Geçen ayki yazımızda bir tekno- markette tanık olduğum baba-kız konuşmasından yola çıkarak bazı duygu ve düşüncelerimi paylaşmıştım sizlerle.


 


Bu sayıda ise bir haftalığına gittiğim Londra’da tanıdığım bir adamın yaşam öyküsünü anlatmak istiyorum. Benzerlerine ancak filmlerde gördüğümüz bu yaşam öyküsü bize bir kez daha hiçbir kurgulanmış sanat yapıtının gerçek yaşamdan daha çarpıcı olamayacağını, bizi etkileyen yazılı ya da görsel, her türden sanat yapıtının aslında yaşanmış öykülerin kopyaları olduğu gerçeğini bir kez daha anımsatıyor. İbn-i Sina’nın yüzyıllar önce dile getirdiği “Hiç bir sanat yapıtı gerçek hayatın kendisi kadar şaşırtıcı olamaz.” tümcesi bu tür öyküleri dinlediğimizde bir kez daha zihinlerimize çakılıyor.


 


Lisa, Londra’da yaşamakta ve 20’li yaşların güzelliğini üzerinde taşımaktadır.
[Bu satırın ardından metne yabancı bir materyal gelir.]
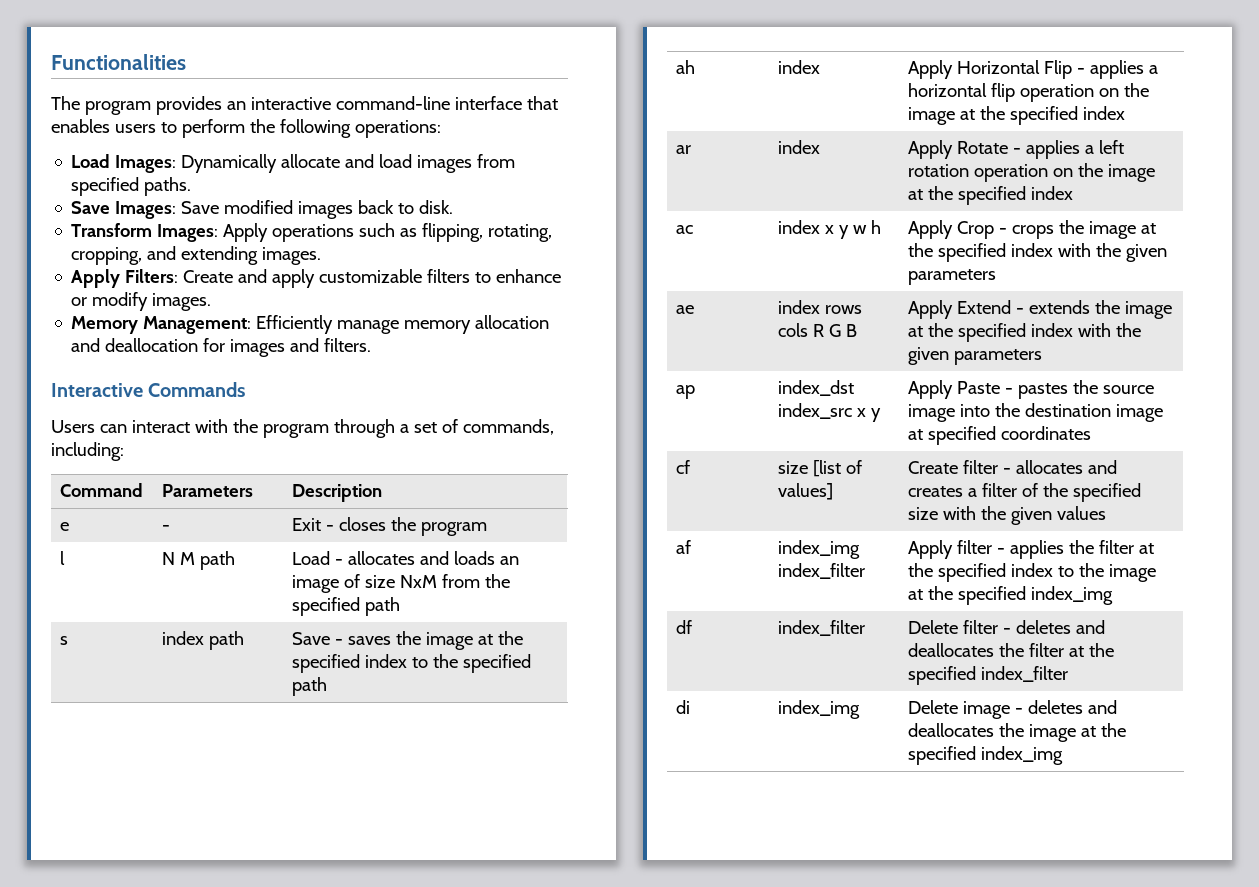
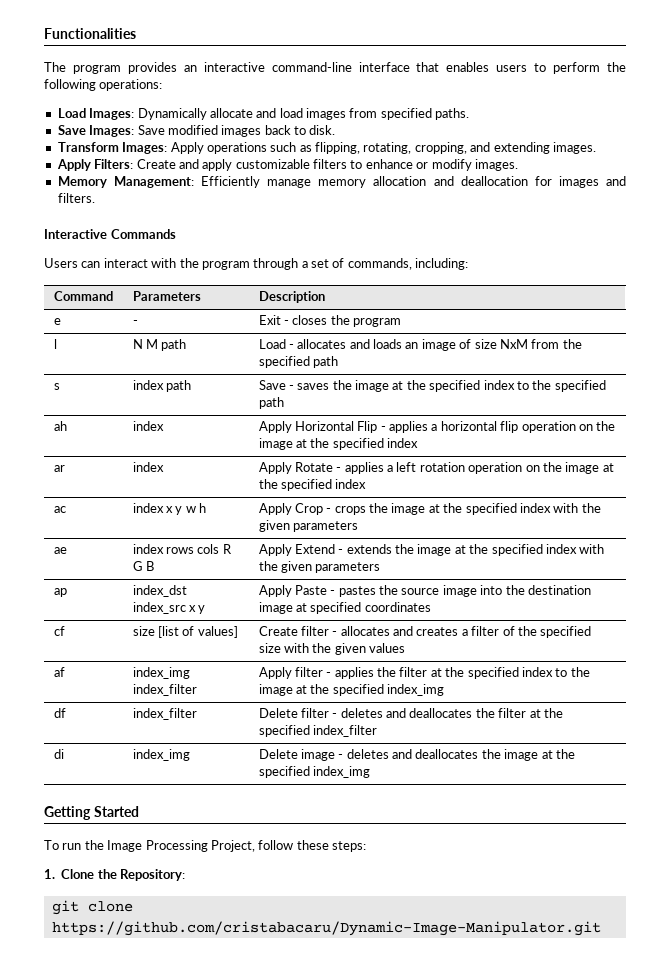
+ Getting Started
+ To run the Image Processing Project, follow these steps:
+ 1. Clone the Repository:
+ git clone https://github.com/cristabacaru/Dynamic-Image-Manipulator.git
Pembe beyaz teni, deniz mavisi gözleri ve sarı bukleli saçlarıyla görenin bir kez daha dönüp baktığı bir genç kızdır. Kristof ise yakışıklı sayılabilecek, endamı yerinde, yirmili yaşların ortalarında bir delikanlıdır. Öykünün buraya kadar olan kısmında şaşırtıcı bir yan yok. Ne var ki, öykü, 2.Dünya Savaşında geçmektedir ve erkek kahramanımız da Polonyalı bir askerdir. İngiliz erkeklerin neredeyse tamamı askerdedir ve o yaşlardaki bir İngiliz genç kızın aşık olabileceği bir yurttaşı yoktur. Pek çok İngiliz kızı gibi Lisa da yabancı bir askere aşık olur. O dönem yaşanan aşkların bazıları da ne yazık ki uzun yıllar sürecek olan trajik öykülere zemindir. Lisa, aynen filmlerde olduğu gibi sokakta yürürken çantasını düşürür ve o sırada oradan geçmekte olan Kristof, çantayı alarak Lisa’ya uzatır. O anda doğar büyük aşk. Sonraki buluşmalarında ateş bacayı sarar ve kendilerini tutkulu bir aşkın koynunda bulurlar. Aylarca süren aşkın tam ortasında erkek aniden Polonya’ya geri çağrılır. Asker gittikten bir hafta sonra Lisa hamile olduğunu öğrenir. Dünya başına yıkılır. Çünkü askerin adres ve telefonunu bilmemektedir. Savaş yıllarının koşulları nedeniyle de gebeliği sonlandırma imkanı yoktur.


 


Lisa çaresiz, doğurmak zorunda kalır. Bob dünyaya gelir. Bob’un babasız geçen ilk yıllarının ardından Lisa’ya aşık olan Williams, babasız çocuğu kabullenir. Kabullenmekle de kalmayıp, Lisa’ya iyi bir eş ve Bob’a da iyi bir baba olur. Ne yazık ki geç gelen aile mutluluğu uzun sürmez ve yaklaşık 5 yıl kadar sonra Williams ve Lisa bir tren kazasında hayatlarını kaybederler. O feci kazanın ardından hem annesini hem de kendisine babalık eden Williams’ı kaybeden Bob’a anneanne bakar, büyütür. Bob, aldığı ortalama bir eğitimin ardından polis olur. Ortalama bir İngiliz vatandaşının sürdüğü bir hayat yaşar. Ortalama bir evlilik ve ardından yine mutsuzluk ve ayrılık. Çocuğu da olmayan Bob, yine çocukluk yıllarındaki yalnızlığına geri döner. Hayat O’na cömert davranmamıştır. Ne var ki gündelik hayatın içinde unutur gibi olduğu ve ama aslında hiçbir zaman peşini bırakmayan ve aklından çıkmayan geçmişi her alkol aldığında beyninde canlanır ve belli bir alkol düzeyinden sonra bazen acı bir şekilde gülerek, bazen de gözyaşlarına boğularak “Biliyor musunuz ben bir piçim….” diyerek o anda masada olan herkese acıklı öyküsünü anlatmaya koyulur.


 


Rahmetli İsmet İnönü’yü anmanın tam sırası. İkinci Dünya Savaşı yıllarında bir çocuğun “paşam aç bıraktınız bizi..” sözlerine İnönü şu cevabı verir. “Aç bıraktım, ama babasız bırakmadım..”


 


Sağlık ve sevgiyle kalın…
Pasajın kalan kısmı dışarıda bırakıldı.